Best Dividend Stocks To Buy Right Now: Pacific Gas & Electric Co.(PCG)

PG&E Corporation, through its subsidiaries, operates as a public utility company that engages in electricity and natural gas distribution primarily in northern and central California. The company also involves in the generation, procurement, transmission, and distribution of electricity; and procurement, transportation, storage, and distribution of natural gas. It owns and operates electricity generation facilities, transmission and distribution lines, and substations; and an integrated natural gas transportation, storage, and distribution system, as well as has underground natural gas storage fields in California. The company serves residential, commercial, industrial, agricultural, public street and highway lighting, and other electric utility customers. As of December 31, 2009, it served approximately 5.1 million electricity distribution customers and approximately 4.3 million natural gas distribution customers. The company also operated 18,650 circuit miles of intercon nected transmission lines and 141,213 circuit miles of distribution lines for electricity; and 42,142 miles of distribution pipelines, 6,438 miles of backbone and local transmission pipelines, and 3 storage facilities for natural gas.
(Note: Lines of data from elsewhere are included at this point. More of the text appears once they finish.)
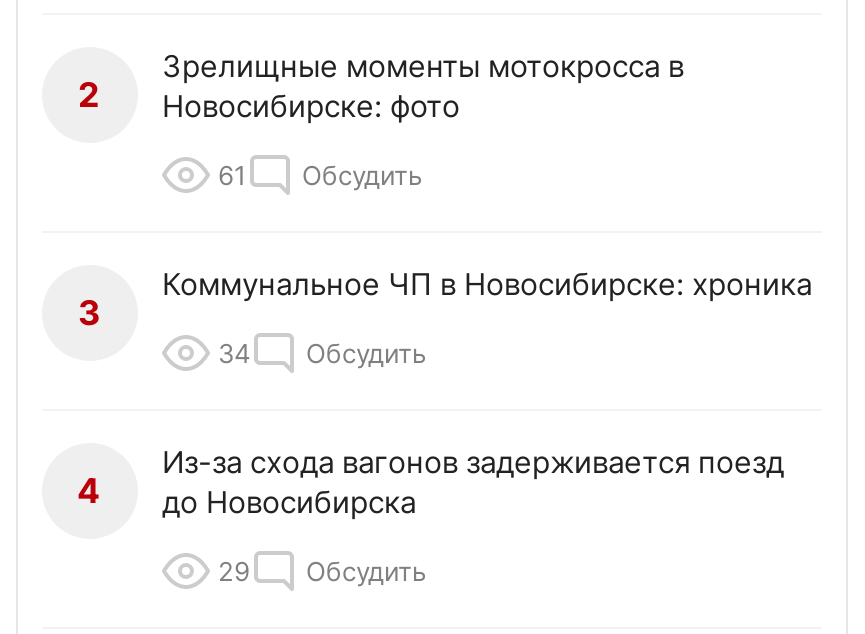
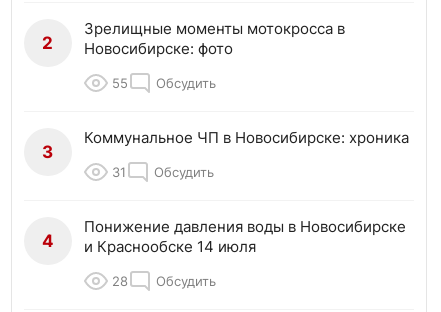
- 61 Обсудить
+ 55 Обсудить

- 34 Обсудить
+ 31 Обсудить

- Из-за схода вагонов задерживается поезд
- до Новосибирска
+ Понижение давления воды в Новосибирске
+ и Краснообске 14 июля

- 29 Обсудить
+ 28 Обсудить
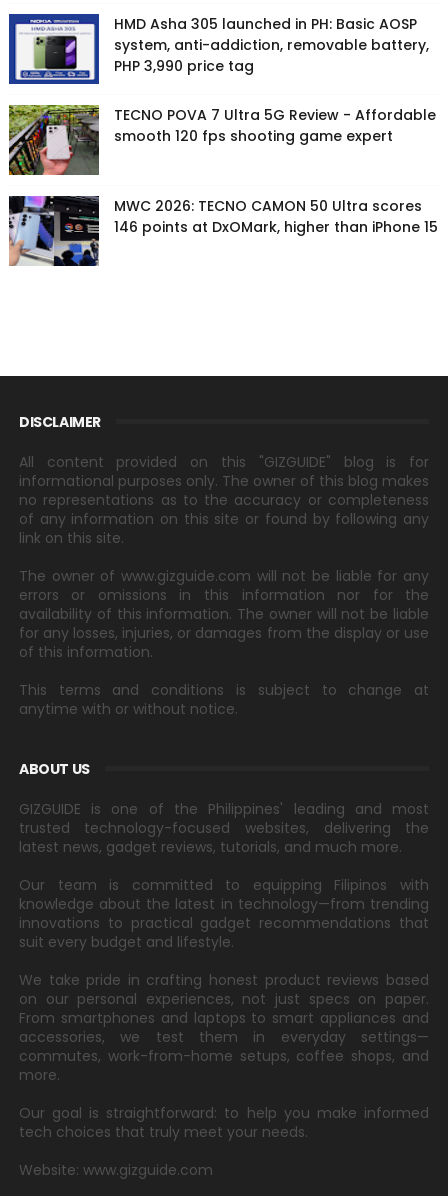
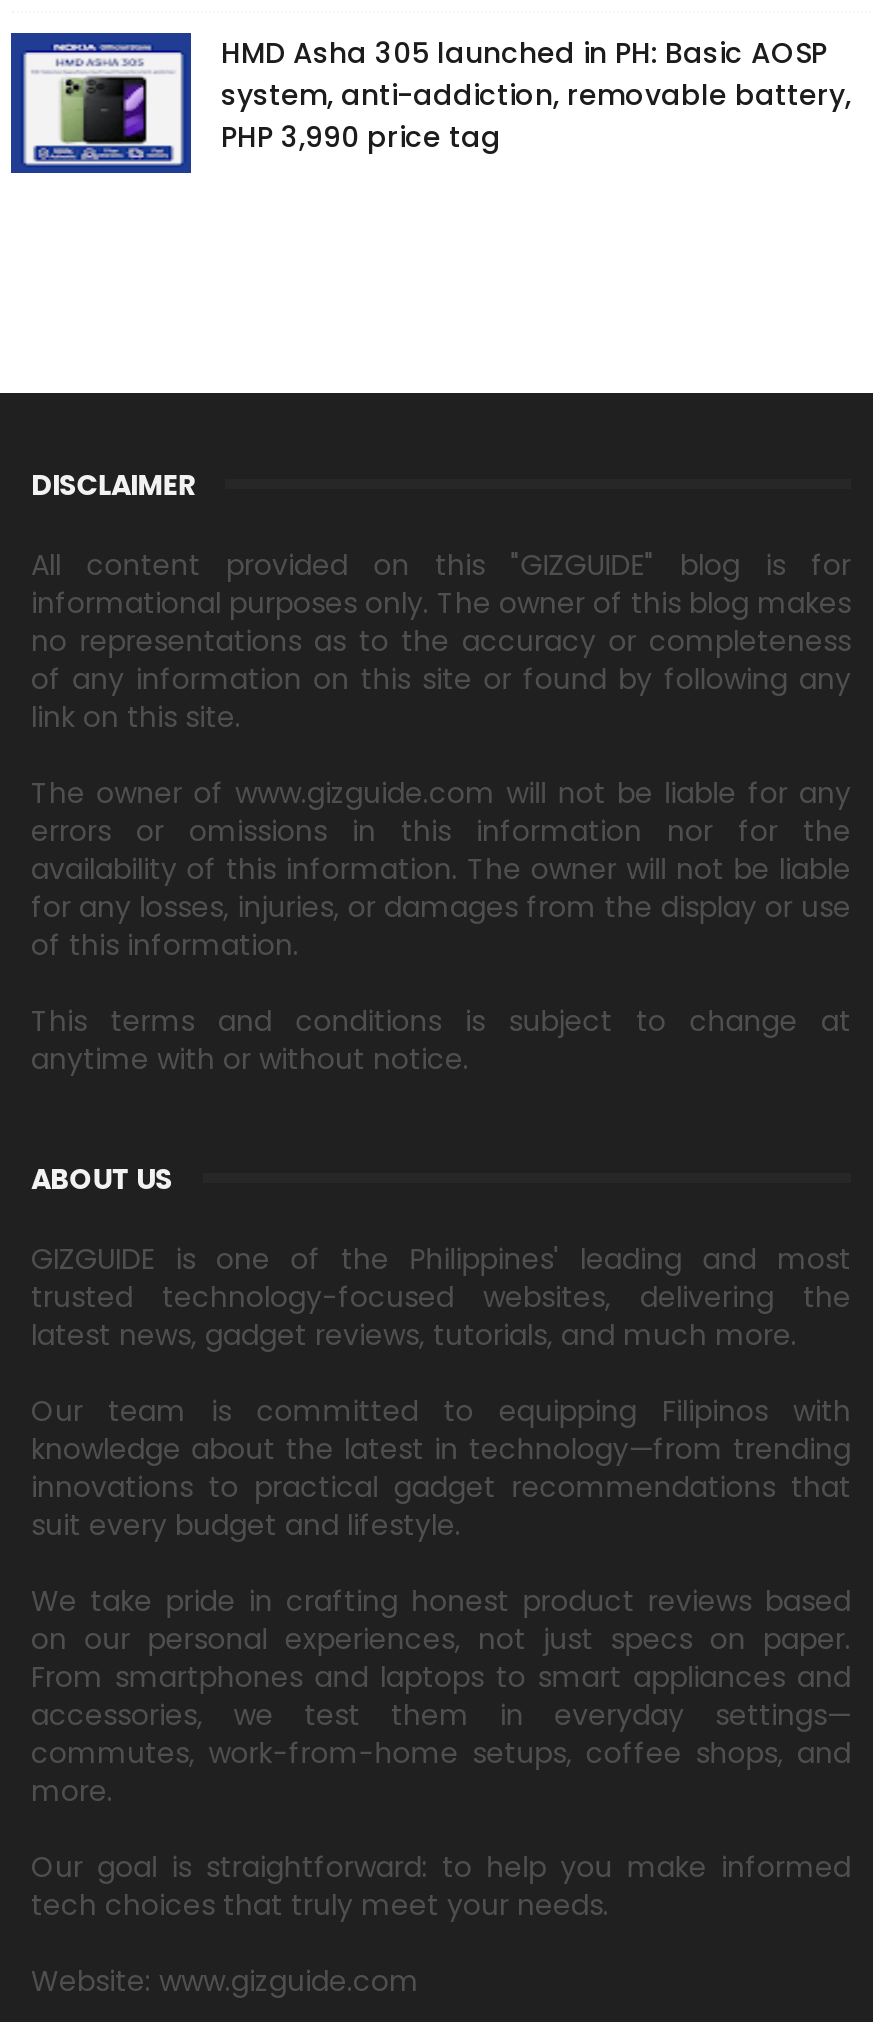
- [image]
- TECNO POVA 7 Ultra 5G Review - Affordable
- smooth 120 fps shooting game expert
- MWC 2026: TECNO CAMON 50 Ultra scores
- 146 points at DxOMark, higher than iPhone 15

- [image]
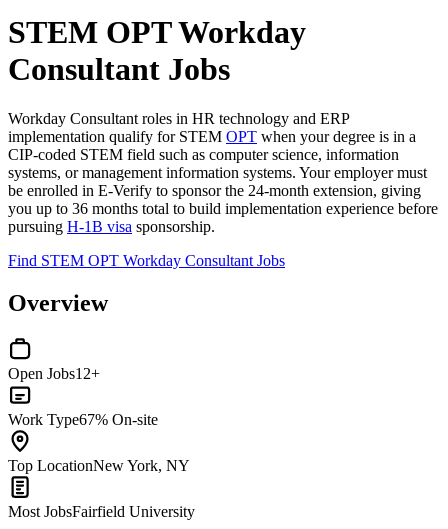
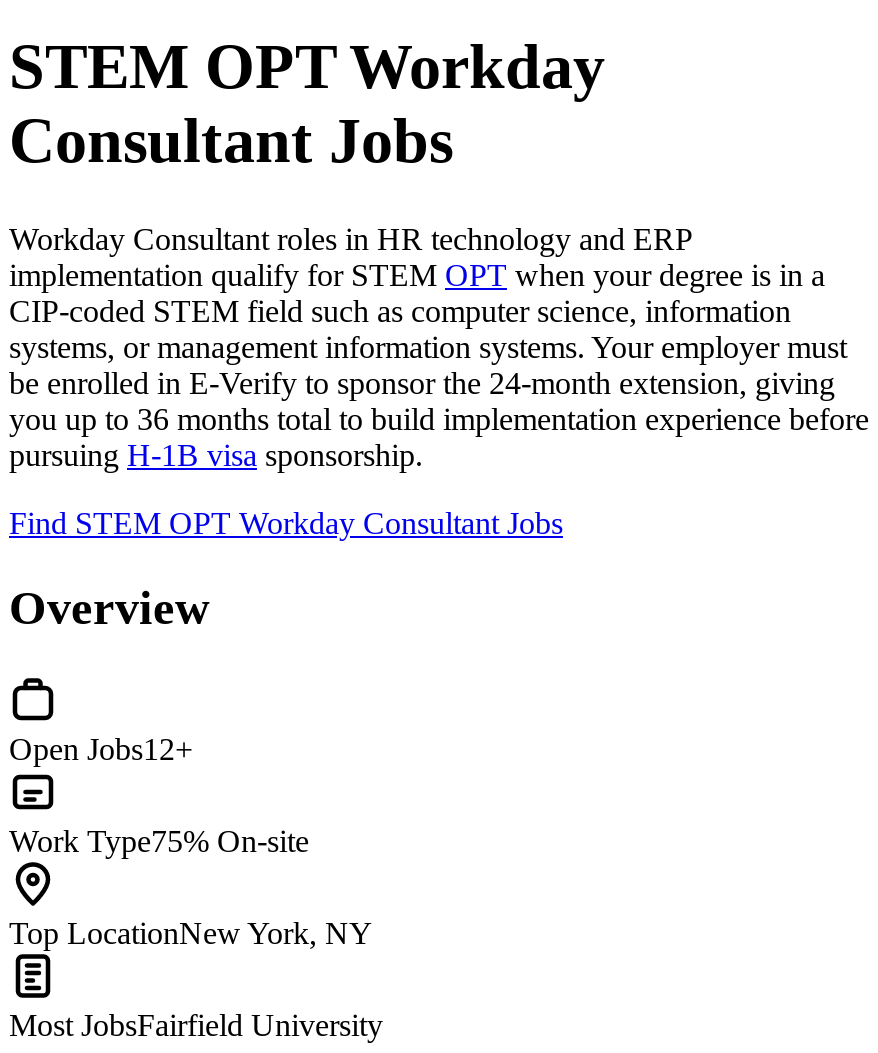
- Work Type67% On-site
+ Work Type75% On-site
PG&E Corporation was founded in 1905 and is based in San Francisco, California.

Advisors' Opinion:
  • [By Jason Shubnell]

    Leading and Lagging Sectors
    Technology stocks gained Friday, with Parametric Sound (NASDAQ: PAMT) leading advancers after the company provided post merger update and outlook. Among the leading sector stocks, gains came from 21Vianet Group (NASDAQ: VNET), BlackBerry (NASDAQ: BBRY), Canadian Solar (NASDAQ: CSIQ), and Veeco Instruments (NASDAQ: VECO).
    In trading on Friday, utilities shares rose by just 0.06 percent. Among the sector stocks, Exterran Partners LP (NASDAQ: EXLP) was down more than 4.8 percent, while PG&E (NYSE: PCG) tumbled around 3.75 percent.
    Top Headline
    BlackBerry (NASDAQ: BBRY) posted a narrower-than-expected fourth-quarter loss.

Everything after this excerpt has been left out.